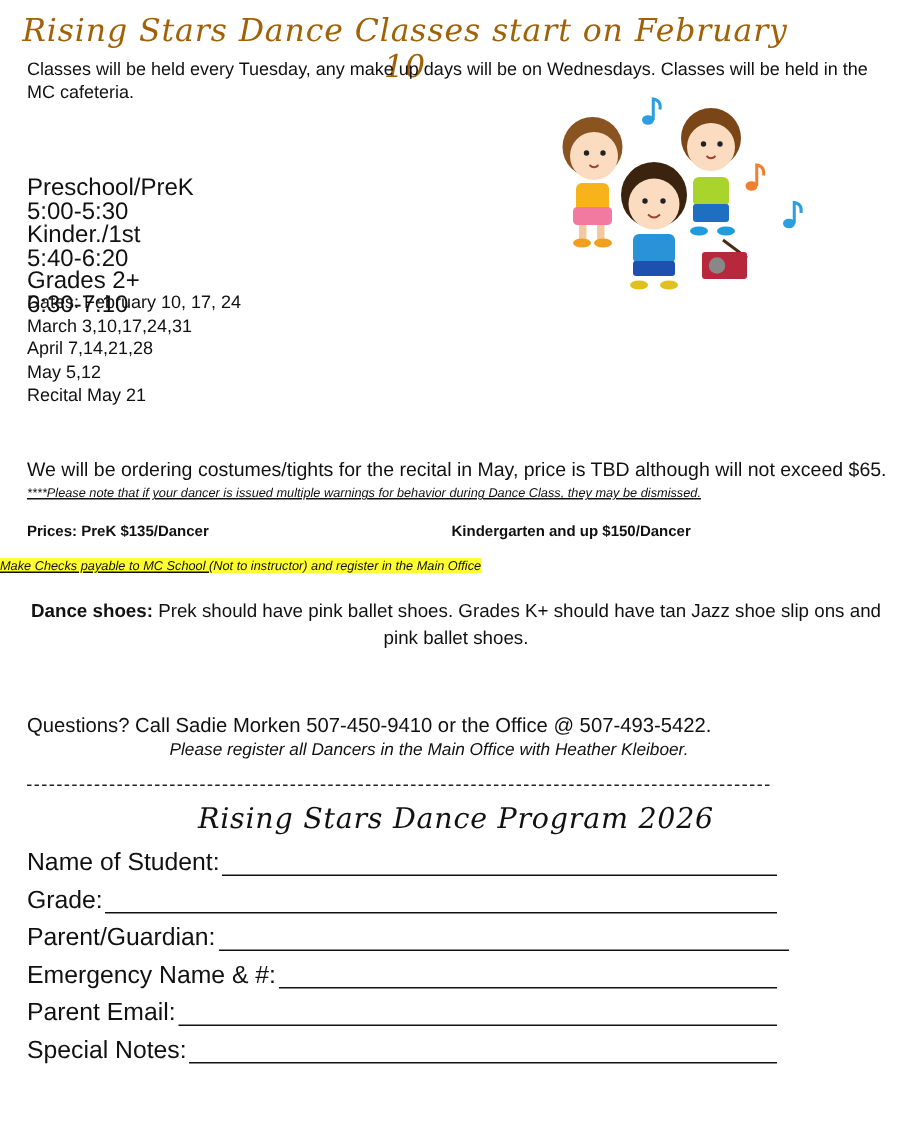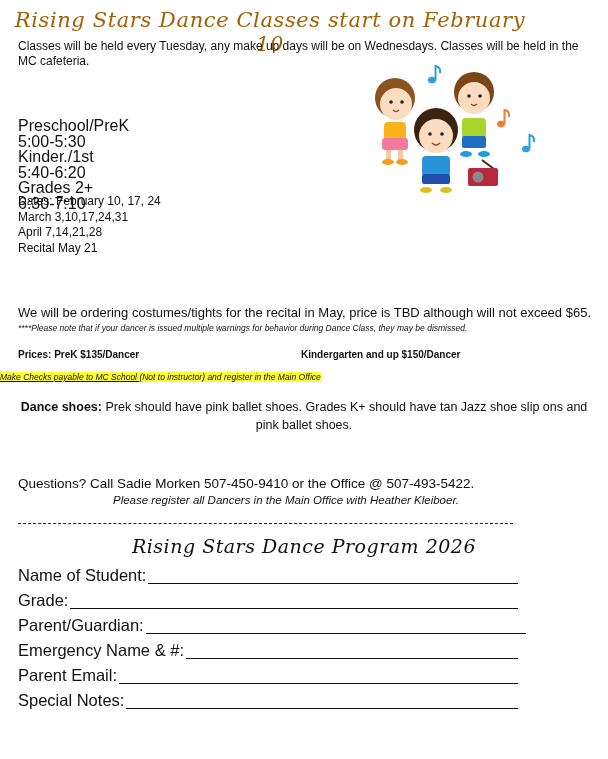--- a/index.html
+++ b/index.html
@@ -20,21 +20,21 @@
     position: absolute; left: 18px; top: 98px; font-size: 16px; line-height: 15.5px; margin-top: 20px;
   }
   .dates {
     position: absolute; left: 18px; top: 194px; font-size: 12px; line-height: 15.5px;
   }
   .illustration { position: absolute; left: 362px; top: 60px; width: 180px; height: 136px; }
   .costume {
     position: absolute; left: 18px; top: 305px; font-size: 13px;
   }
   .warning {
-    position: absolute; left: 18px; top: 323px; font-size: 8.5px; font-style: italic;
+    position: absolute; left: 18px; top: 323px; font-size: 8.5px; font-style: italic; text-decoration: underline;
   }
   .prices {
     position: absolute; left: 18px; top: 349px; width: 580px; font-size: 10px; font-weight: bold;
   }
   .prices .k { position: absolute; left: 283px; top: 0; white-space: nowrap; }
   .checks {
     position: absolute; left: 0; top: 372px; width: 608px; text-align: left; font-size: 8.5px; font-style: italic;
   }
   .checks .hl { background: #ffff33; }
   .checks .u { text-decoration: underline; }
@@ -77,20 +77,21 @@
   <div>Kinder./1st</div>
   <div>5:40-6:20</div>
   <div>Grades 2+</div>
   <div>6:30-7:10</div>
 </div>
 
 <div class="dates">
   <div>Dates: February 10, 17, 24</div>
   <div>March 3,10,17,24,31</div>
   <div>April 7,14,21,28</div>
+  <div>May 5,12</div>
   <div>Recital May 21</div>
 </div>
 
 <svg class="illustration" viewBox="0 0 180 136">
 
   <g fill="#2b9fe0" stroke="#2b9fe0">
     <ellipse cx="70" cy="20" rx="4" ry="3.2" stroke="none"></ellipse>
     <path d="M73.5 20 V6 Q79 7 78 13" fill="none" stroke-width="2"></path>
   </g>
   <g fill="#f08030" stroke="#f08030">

- - -

» Your objective:
Only the text of the entries above is to be given again, exactly, with the pictures left out.

» Result:
--- a/index.html
+++ b/index.html
@@ -20,21 +20,21 @@
     position: absolute; left: 18px; top: 98px; font-size: 16px; line-height: 15.5px; margin-top: 20px;
   }
   .dates {
     position: absolute; left: 18px; top: 194px; font-size: 12px; line-height: 15.5px;
   }
   .illustration { position: absolute; left: 362px; top: 60px; width: 180px; height: 136px; }
   .costume {
     position: absolute; left: 18px; top: 305px; font-size: 13px;
   }
   .warning {
-    position: absolute; left: 18px; top: 323px; font-size: 8.5px; font-style: italic;
+    position: absolute; left: 18px; top: 323px; font-size: 8.5px; font-style: italic; text-decoration: underline;
   }
   .prices {
     position: absolute; left: 18px; top: 349px; width: 580px; font-size: 10px; font-weight: bold;
   }
   .prices .k { position: absolute; left: 283px; top: 0; white-space: nowrap; }
   .checks {
     position: absolute; left: 0; top: 372px; width: 608px; text-align: left; font-size: 8.5px; font-style: italic;
   }
   .checks .hl { background: #ffff33; }
   .checks .u { text-decoration: underline; }
@@ -77,20 +77,21 @@
   <div>Kinder./1st</div>
   <div>5:40-6:20</div>
   <div>Grades 2+</div>
   <div>6:30-7:10</div>
 </div>
 
 <div class="dates">
   <div>Dates: February 10, 17, 24</div>
   <div>March 3,10,17,24,31</div>
   <div>April 7,14,21,28</div>
+  <div>May 5,12</div>
   <div>Recital May 21</div>
 </div>
 
 <svg class="illustration" viewBox="0 0 180 136">
 
   <g fill="#2b9fe0" stroke="#2b9fe0">
     <ellipse cx="70" cy="20" rx="4" ry="3.2" stroke="none"></ellipse>
     <path d="M73.5 20 V6 Q79 7 78 13" fill="none" stroke-width="2"></path>
   </g>
   <g fill="#f08030" stroke="#f08030">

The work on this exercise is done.